Ook de veel oudere Belgische Grondwet garandeert vrijheid van eredienst. Artikel 19: “De vrijheid van eredienst, de vrije openbare uitoefening ervan, alsmede de vrijheid om op elk gebied zijn mening te uiten, zijn gewaarborgd, behoudens bestraffing van de misdrijven die ter gelegenheid van het gebruikmaken van die vrijheden worden gepleegd.” Het eerste deel van dit artikel is gemeengoed. Op basis daarvan worden in dit land verschillende religies officieel erkend en gesubsidieerd. Het geeft daarenboven de verschillende levensbeschouwingen ook de vrijheid om in ons onderwijs, zonder controle van de overheid, haar eigen leerplannen op te stellen en er onderricht naar in te richten.
De vraag die me echter al een tijdje bezig houdt is niet alleen of we de vrijheid moeten geven aan de verschillende religies dan wel of godsdienst zich alle vrijheden kunnen en mogen permitteren. Het tweede deel van artikel 19 geeft me een houvast om een stelling te ontwikkelen die wat mij betreft cruciaal is in dit tijdsgewricht: “behoudens bestraffing van de misdrijven die ter gelegenheid van het gebruikmaken van die vrijheden worden gepleegd.” Ook het tweede deel van het EVRM biedt de staat mogelijkheden om in te grijpen.

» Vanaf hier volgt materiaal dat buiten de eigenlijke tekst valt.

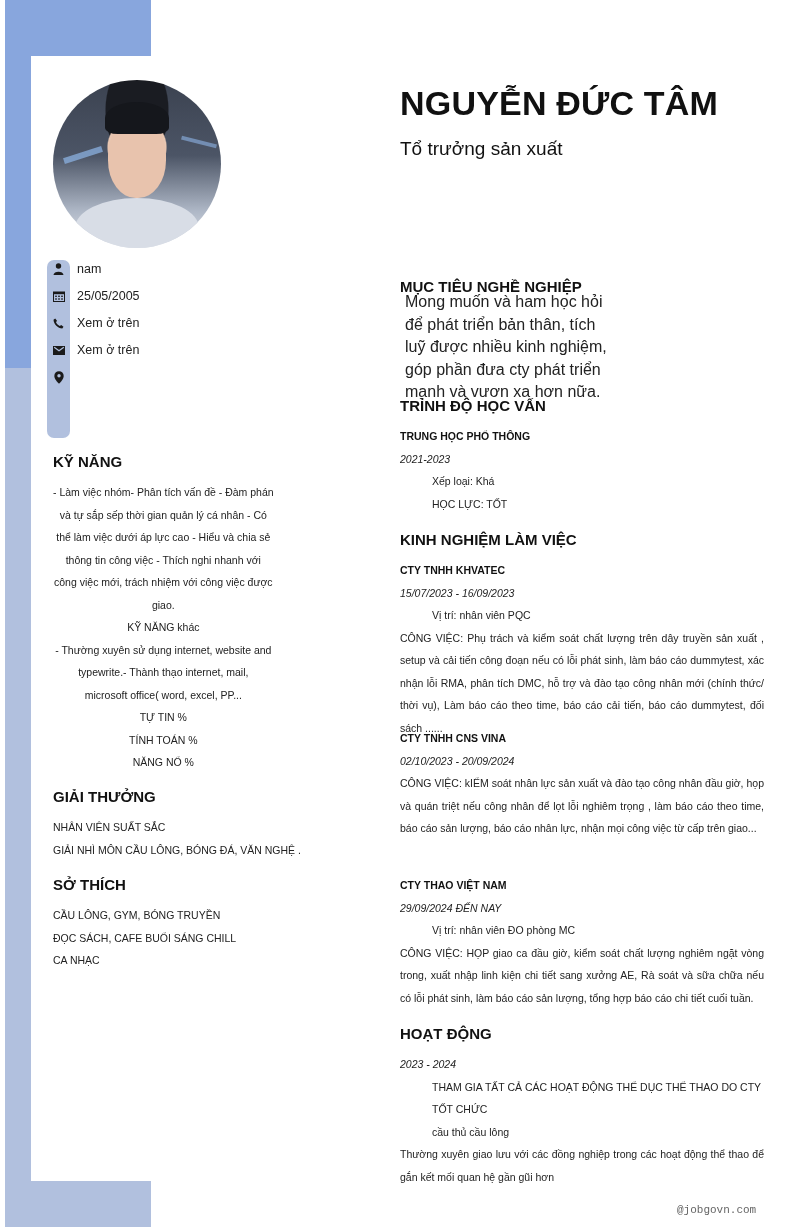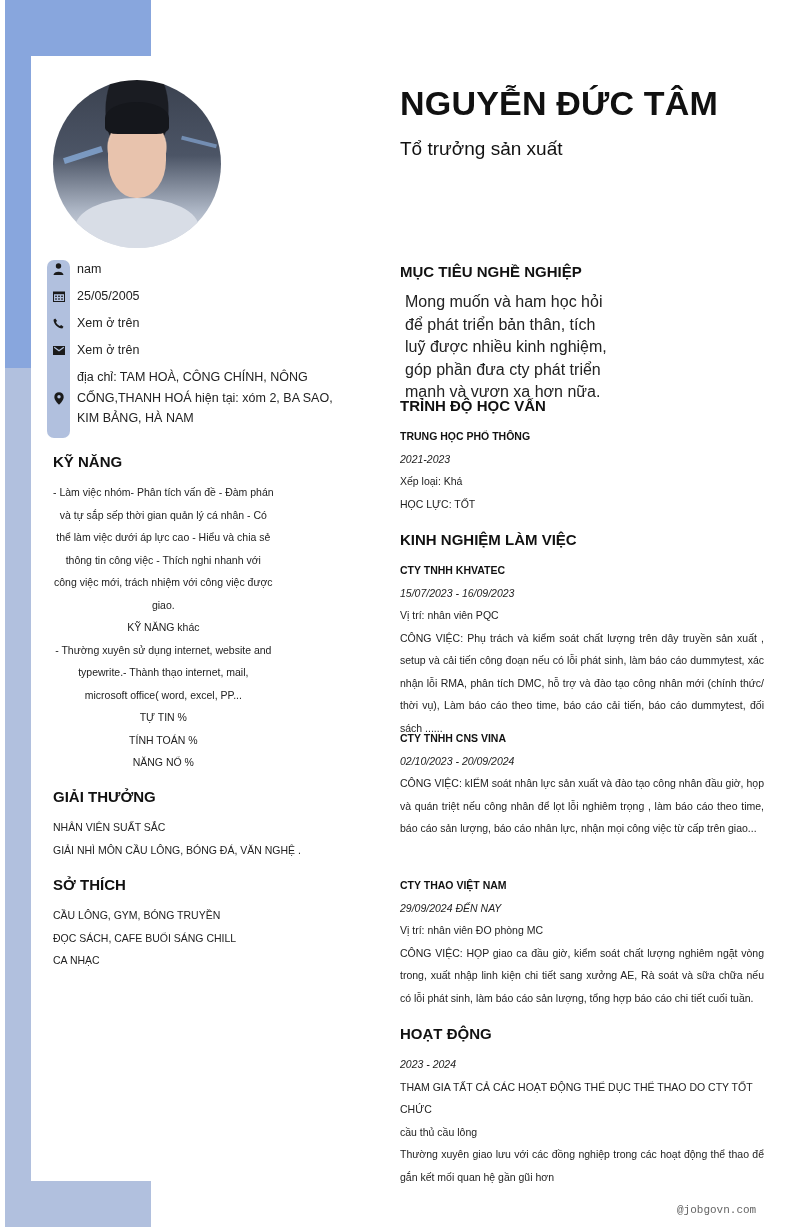--- a/index.html
+++ b/index.html
@@ -151,7 +151,7 @@
   <div>CA NHẠC</div>
 </div>
 
-<div class="sec-title" style="left:400px;top:263px;text-align:right;">MỤC TIÊU NGHỀ NGHIỆP</div>
+<div class="sec-title" style="left:400px;top:278px;text-align:right;">MỤC TIÊU NGHỀ NGHIỆP</div>
 <div class="obj">Mong muốn và ham học hỏi để phát triển bản thân, tích luỹ được nhiều kinh nghiệm, góp phần đưa cty phát triển mạnh và vươn xa hơn nữa.</div>
 
 <div class="sec-title" style="left:400px;top:397px;">TRÌNH ĐỘ HỌC VẤN</div>

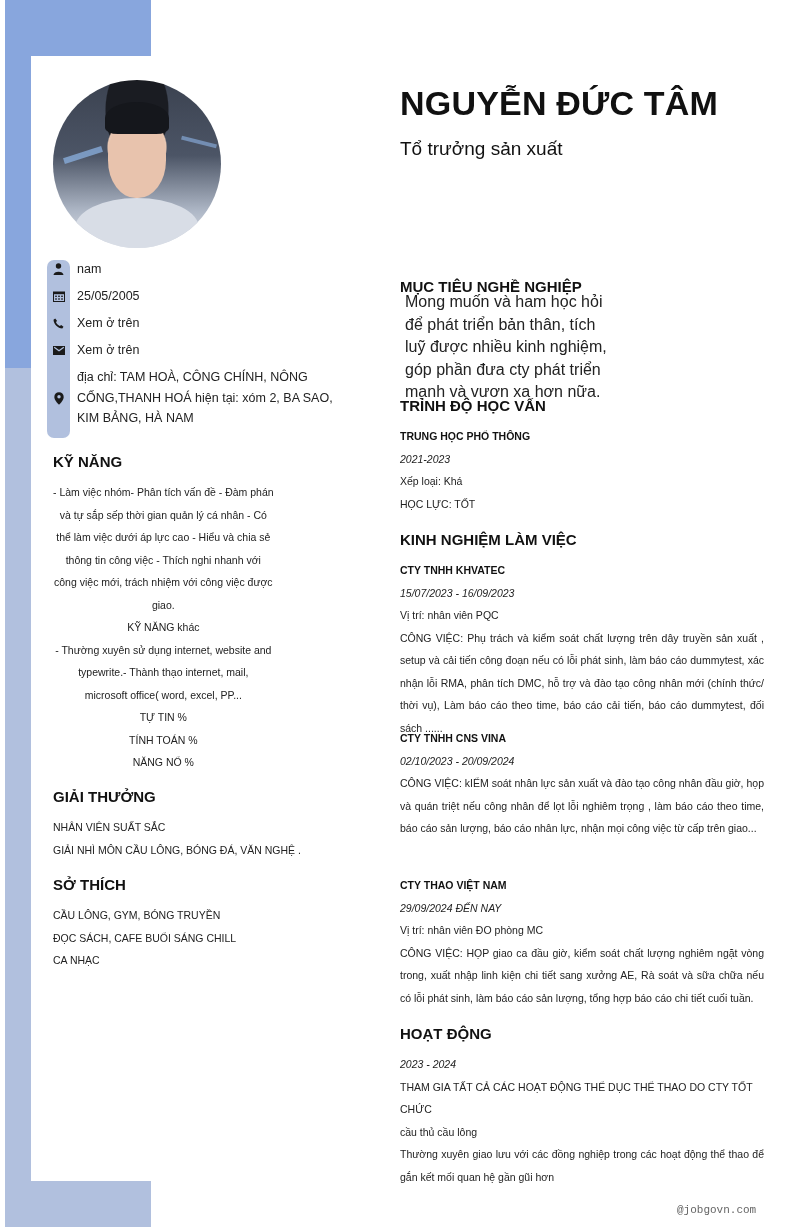--- a/index.html
+++ b/index.html
@@ -117,7 +117,6 @@
           <circle cx="5" cy="4.8" r="1.7" fill="#b1c0de"></circle>
         </svg>
     </span>
-    <span class="txt addr">địa chỉ: TAM HOÀ, CÔNG CHÍNH, NÔNG CỐNG,THANH HOÁ hiện tại: xóm 2, BA SAO, KIM BẢNG, HÀ NAM</span>
   </div>
 </div>
 

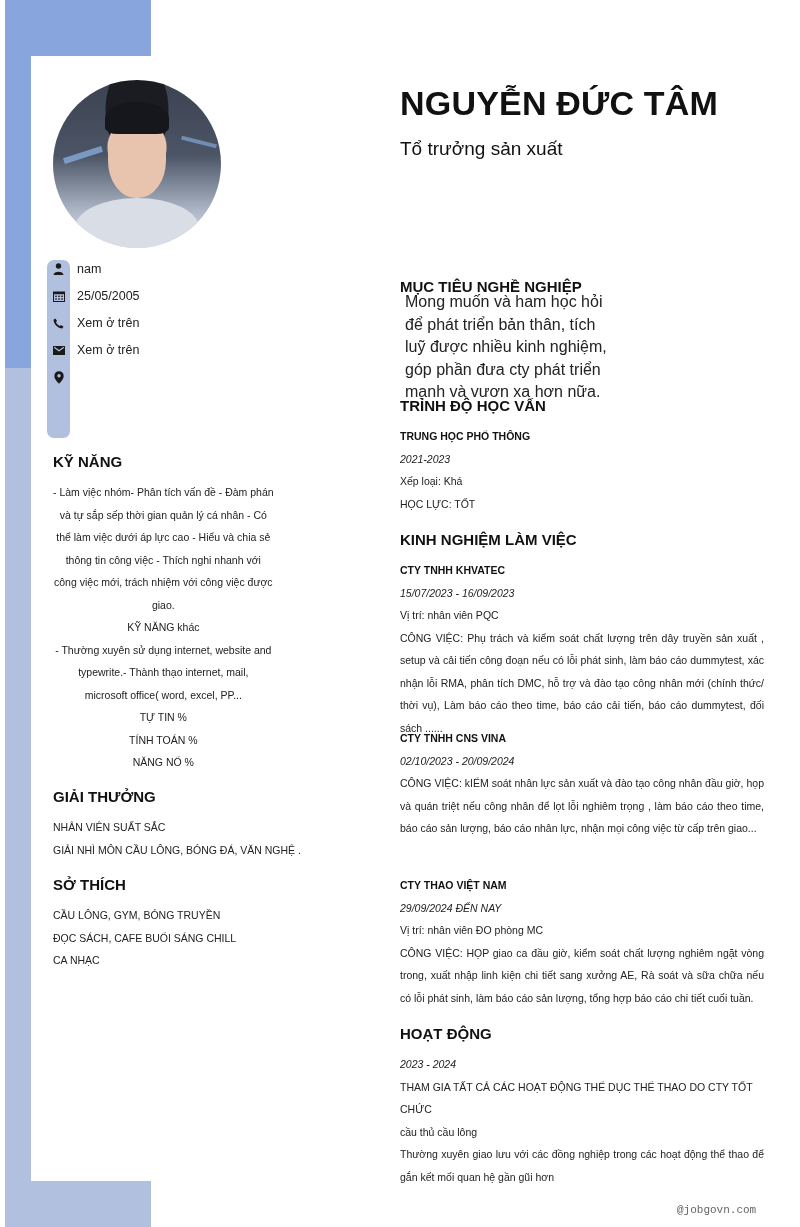--- a/index.html
+++ b/index.html
@@ -41,7 +41,7 @@
   .block { position: absolute; left: 400px; width: 364px; font-size: 10.5px; color: #222; }
   .block .co { font-weight: 700; font-size: 10.5px; line-height: 22.5px; color: #111; }
   .block .dt { font-style: italic; line-height: 22.5px; }
-  .block .ln { line-height: 22.5px; }
+  .block .ln { line-height: 22.5px; margin-left: 32px; }
   .block .just { line-height: 22.5px; text-align: justify; }
 
   .watermark { position: absolute; left: 677px; top: 1204px; font-family: "Liberation Mono", monospace; font-size: 11px; color: #666; }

Mij lijkt het dan ook raadzaam dat de overheid regels oplegt waaraan religies zich moeten houden. Stel, en het is heus niet zo ver van de realiteit gegrepen, dat men in naam van een religie, in naam van een God, gaat moorden. Geef toe, de realiteit staat beangstigend dicht bij ons. Kan dat dan getolereerd worden? Neen zal je zeggen. Maar wat met andere door religies opgelegde gedragslijnen die een inbreuk plegen op de vrijheden van mensen, op de gelijkheid van man en vrouw, op de rechten van homoseksuelen? Zo ook de stap die Vlaanderen zette om het onverdoofd slachten te verbieden. Zeer legitiem. Geen religie die boven de wet staat!
Wat met ons onderwijs: kan de Vlaamse overheid voor alle religies die in ons erkend en gesubsidieerd of gefinancierd onderwijs onderwezen worden eindtermen opleggen? Ja luidt mijn antwoord. Een aantal waarden en normen, die wij hier in West-Europa opgebouwd hebben, moeten we kunnen en durven opleggen. Wat kostbaar verworven werd mogen we niet ten grabbel gooien omdat één of andere religieuze tekst van eeuwen geleden er een “ander” wereld- en mensbeeld op na hield. Vlaanderen mag niet laten gebeuren dat bijvoorbeeld de evolutietheorie aan de kant gezet wordt omdat het haaks staat op verklaringen die mensen duizenden, dan wel honderden jaren geleden formuleerden om de wereld en de mens te “verklaren”. Collega Koen Daniels confronteerde minister Crevits gisteren in het Vlaams Parlement met deze fundamentele vraag. Neem van mij aan dat deze discussie vrij spoedig in alle hevigheid zal losbarsten. Wij, N-VA parlementsleden in de commissie onderwijs, hebben de Rubicon overgestoken. In alle besef dat dit een moeilijk debat is. Wij willen die vinger aan de pols in ons levensbeschouwelijk onderwijs. Om onze Westerse waarden overeind te houden, ook in dit derde millennium, zullen we onze tanden moeten tonen.